→ Exercise requirements: Only the line with "- | WO-13-224 | 28-99 | 104370 | EN" and the lines after it, through the end of the material, belong in the answer; repeat them exactly.
━━━━━━━━━━
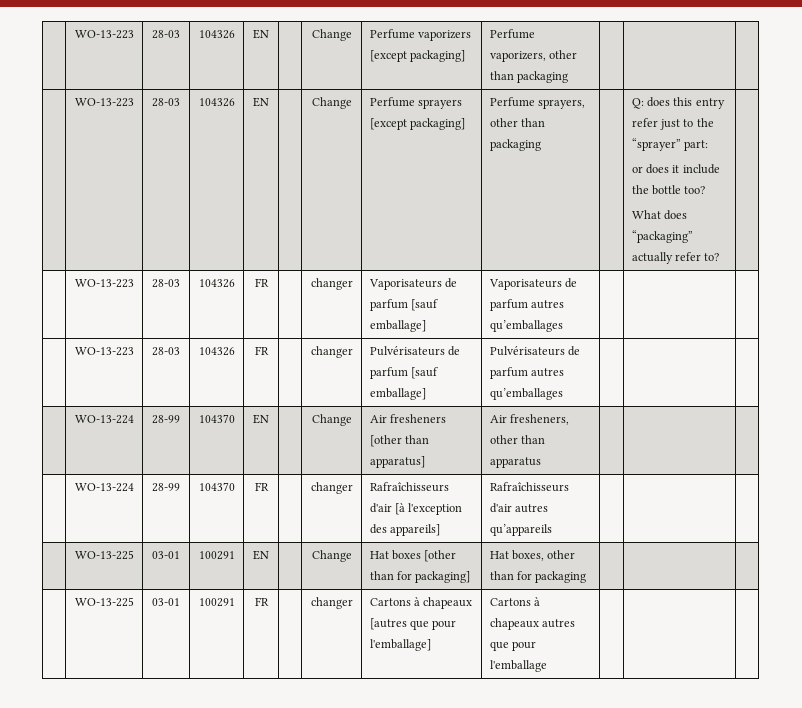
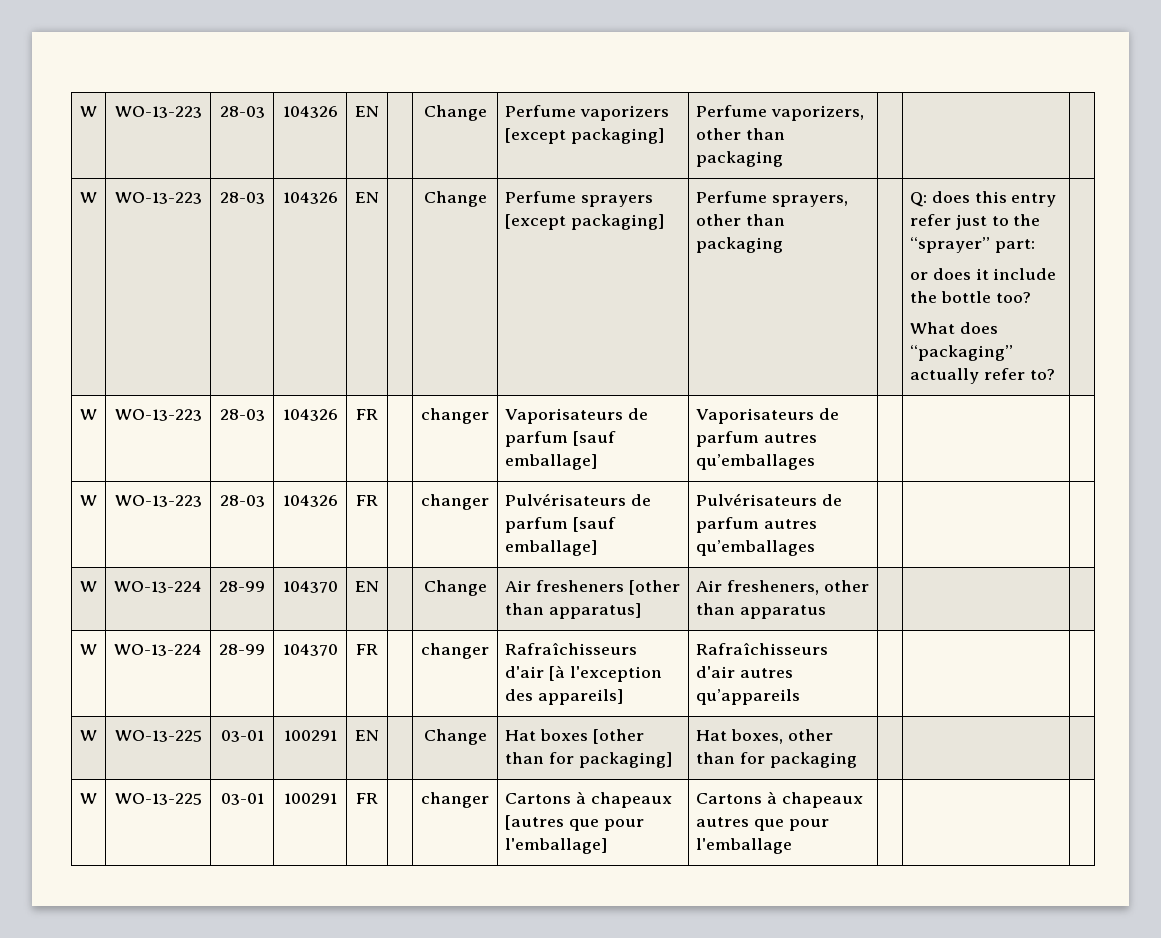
- | WO-13-223 | 28-03 | 104326 | EN | | Change | Perfume vaporizers [except packaging] | Perfume vaporizers, other than packaging | | |
+ W | WO-13-223 | 28-03 | 104326 | EN | | Change | Perfume vaporizers [except packaging] | Perfume vaporizers, other than packaging | | |
- | WO-13-223 | 28-03 | 104326 | EN | | Change | Perfume sprayers [except packaging] | Perfume sprayers, other than packaging | | Q: does this entry refer just to the “sprayer” part:
+ W | WO-13-223 | 28-03 | 104326 | EN | | Change | Perfume sprayers [except packaging] | Perfume sprayers, other than packaging | | Q: does this entry refer just to the “sprayer” part:
- | WO-13-223 | 28-03 | 104326 | FR | | changer | Vaporisateurs de parfum [sauf emballage] | Vaporisateurs de parfum autres qu’emballages | | |
+ W | WO-13-223 | 28-03 | 104326 | FR | | changer | Vaporisateurs de parfum [sauf emballage] | Vaporisateurs de parfum autres qu’emballages | | |
- | WO-13-223 | 28-03 | 104326 | FR | | changer | Pulvérisateurs de parfum [sauf emballage] | Pulvérisateurs de parfum autres qu’emballages | | |
+ W | WO-13-223 | 28-03 | 104326 | FR | | changer | Pulvérisateurs de parfum [sauf emballage] | Pulvérisateurs de parfum autres qu’emballages | | |
- | WO-13-224 | 28-99 | 104370 | EN | | Change | Air fresheners [other than apparatus] | Air fresheners, other than apparatus | | |
+ W | WO-13-224 | 28-99 | 104370 | EN | | Change | Air fresheners [other than apparatus] | Air fresheners, other than apparatus | | |
- | WO-13-224 | 28-99 | 104370 | FR | | changer | Rafraîchisseurs d'air [à l'exception des appareils] | Rafraîchisseurs d'air autres qu’appareils | | |
+ W | WO-13-224 | 28-99 | 104370 | FR | | changer | Rafraîchisseurs d'air [à l'exception des appareils] | Rafraîchisseurs d'air autres qu’appareils | | |
- | WO-13-225 | 03-01 | 100291 | EN | | Change | Hat boxes [other than for packaging] | Hat boxes, other than for packaging | | |
+ W | WO-13-225 | 03-01 | 100291 | EN | | Change | Hat boxes [other than for packaging] | Hat boxes, other than for packaging | | |
- | WO-13-225 | 03-01 | 100291 | FR | | changer | Cartons à chapeaux [autres que pour l'emballage] | Cartons à chapeaux autres que pour l'emballage | | |
+ W | WO-13-225 | 03-01 | 100291 | FR | | changer | Cartons à chapeaux [autres que pour l'emballage] | Cartons à chapeaux autres que pour l'emballage | | |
━━━━━━━━━━
→ Task solution:
- | WO-13-224 | 28-99 | 104370 | EN | | Change | Air fresheners [other than apparatus] | Air fresheners, other than apparatus | | |
+ W | WO-13-224 | 28-99 | 104370 | EN | | Change | Air fresheners [other than apparatus] | Air fresheners, other than apparatus | | |
- | WO-13-224 | 28-99 | 104370 | FR | | changer | Rafraîchisseurs d'air [à l'exception des appareils] | Rafraîchisseurs d'air autres qu’appareils | | |
+ W | WO-13-224 | 28-99 | 104370 | FR | | changer | Rafraîchisseurs d'air [à l'exception des appareils] | Rafraîchisseurs d'air autres qu’appareils | | |
- | WO-13-225 | 03-01 | 100291 | EN | | Change | Hat boxes [other than for packaging] | Hat boxes, other than for packaging | | |
+ W | WO-13-225 | 03-01 | 100291 | EN | | Change | Hat boxes [other than for packaging] | Hat boxes, other than for packaging | | |
- | WO-13-225 | 03-01 | 100291 | FR | | changer | Cartons à chapeaux [autres que pour l'emballage] | Cartons à chapeaux autres que pour l'emballage | | |
+ W | WO-13-225 | 03-01 | 100291 | FR | | changer | Cartons à chapeaux [autres que pour l'emballage] | Cartons à chapeaux autres que pour l'emballage | | |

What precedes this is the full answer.